Your goal: Check each line below for the word "margin" and give the number of lines that have it, nothing more.

*-*-*

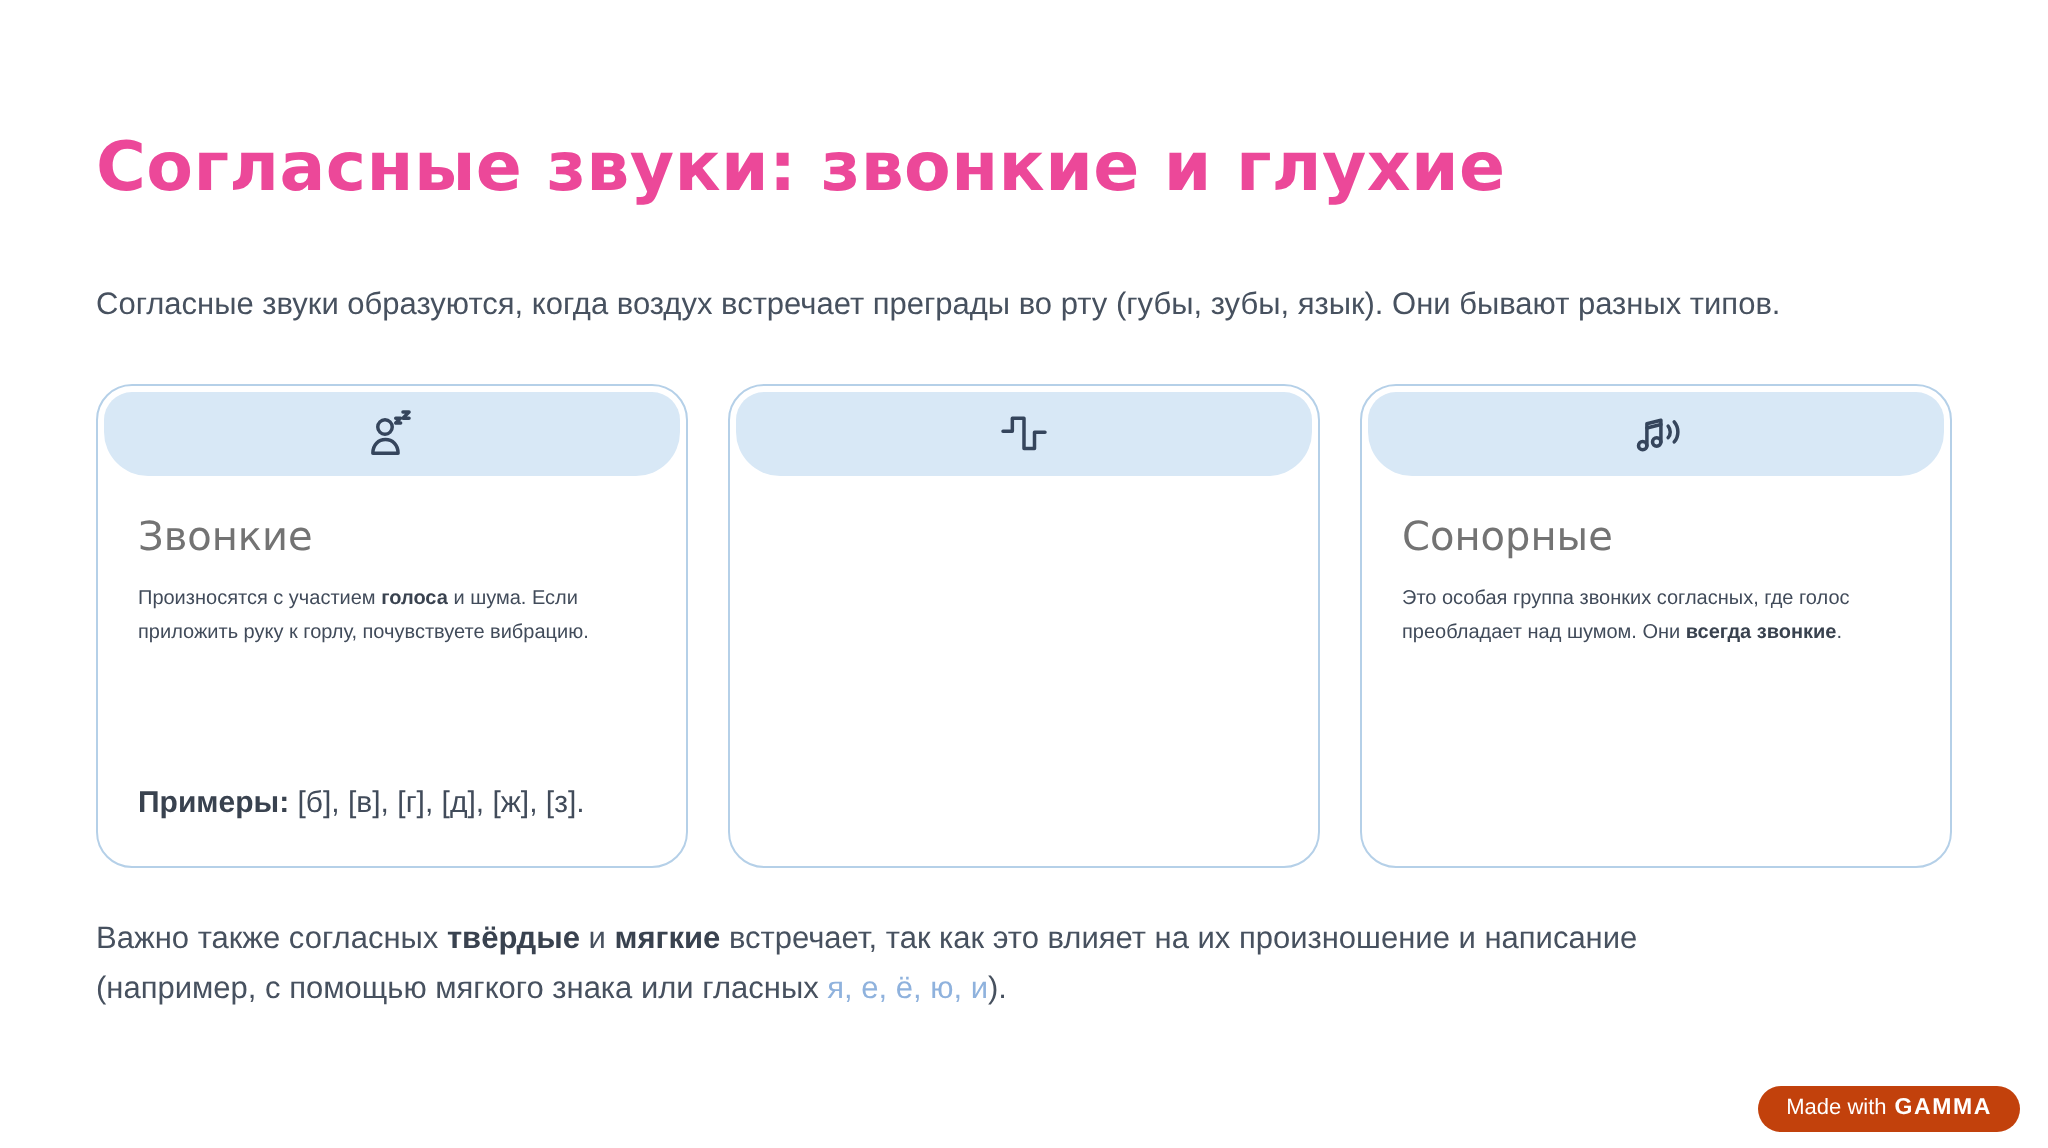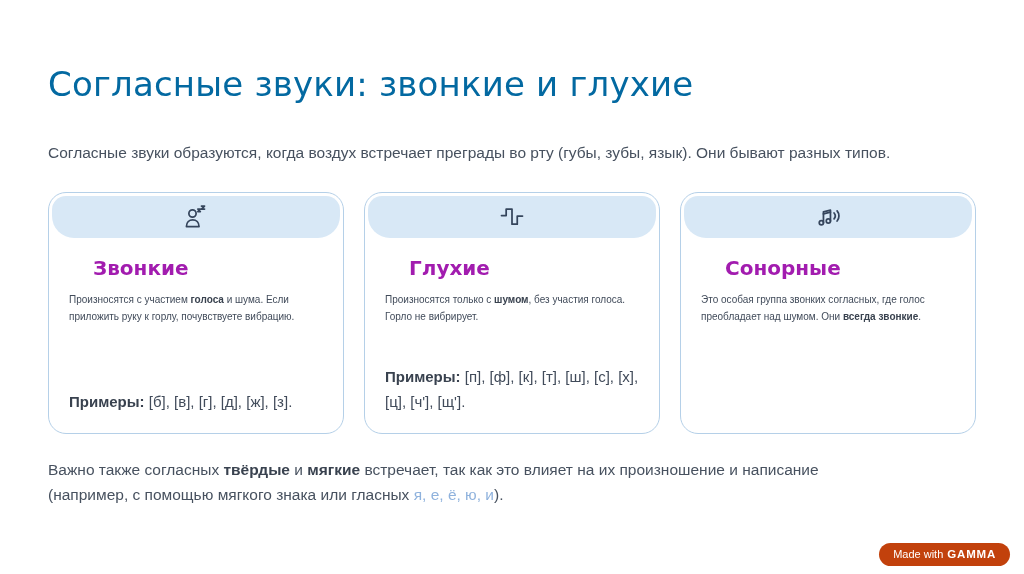--- a/index.html
+++ b/index.html
@@ -18,11 +18,11 @@
   .page-title {
     padding-top: 64px;
     font-family: "DejaVu Sans", sans-serif;
-    font-weight: 400;
+    font-weight: 700;
     font-size: 34px;
     line-height: 1.2;
     letter-spacing: 0.2px;
-    color: #0369a1;
+    color: #ec4899;
   }
   .intro {
     margin-top: 36px;

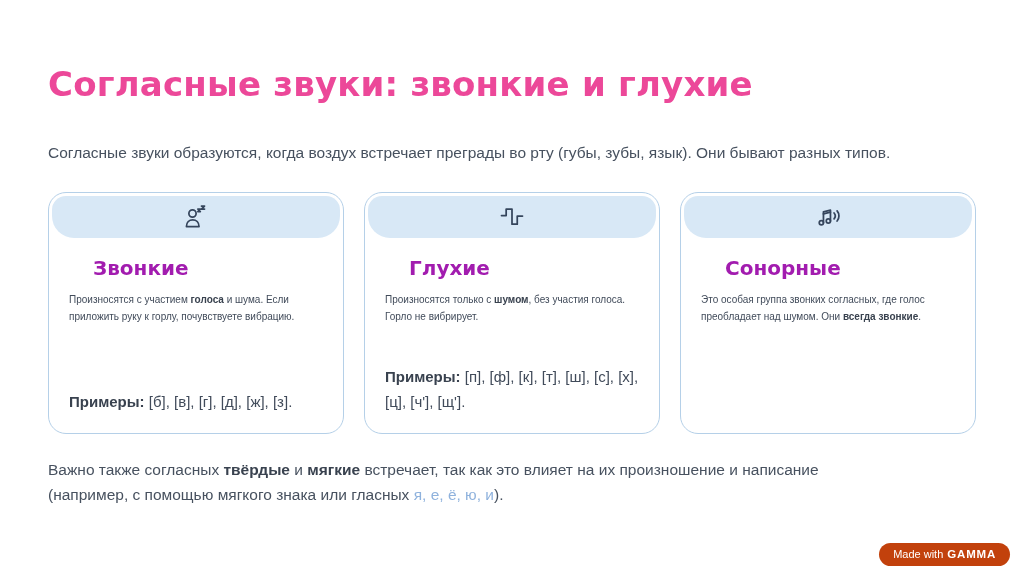--- a/index.html
+++ b/index.html
@@ -64,11 +64,10 @@
   }
   .card-title {
     font-family: "DejaVu Sans", sans-serif;
-    font-weight: 700;
+    font-weight: 400;
     font-size: 20px;
     line-height: 1.3;
-    color: #a21caf;
-    margin-left: 24px;
+    color: #737373;
   }
   .card-text {
     margin-top: 10px;

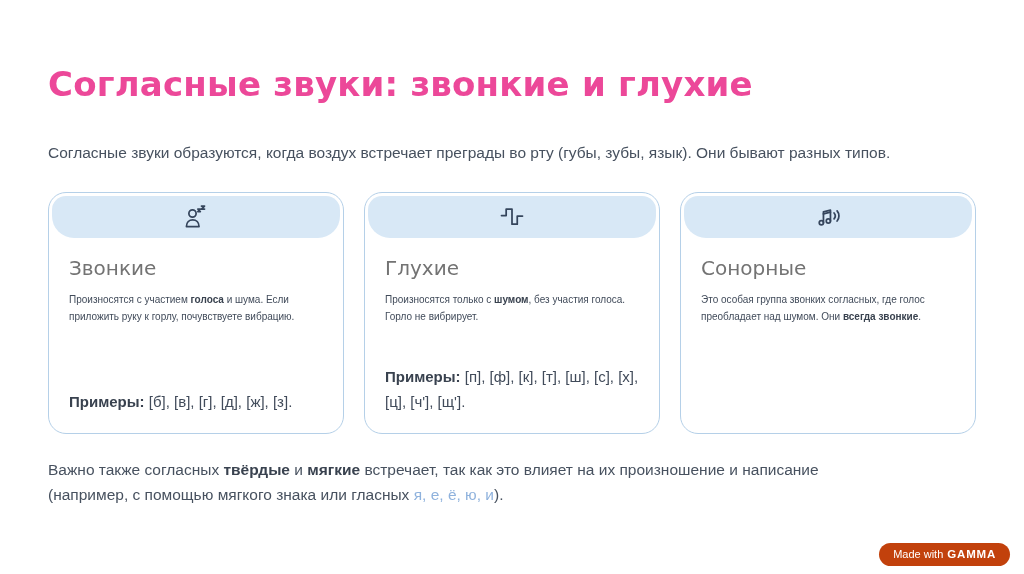--- a/index.html
+++ b/index.html
@@ -145,11 +145,6 @@
             <path class="icon-stroke" d="M3 10.8 H7 V5.2 H12 V18.2 H16.5 V11.2 H21"></path>
           </svg>
         </div>
-        <div class="card-body">
-          <h2 class="card-title">Глухие</h2>
-          <p class="card-text"><span>Произносятся только с </span><b>шумом</b><span>, без участия голоса. Горло не вибрирует.</span></p>
-          <p class="card-examples"><b>Примеры:</b><span> [п], [ф], [к], [т], [ш], [с], [х], [ц], [ч'], [щ'].</span></p>
-        </div>
       </div>
 
       <div class="card">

*-*-*

Answer for the task: 3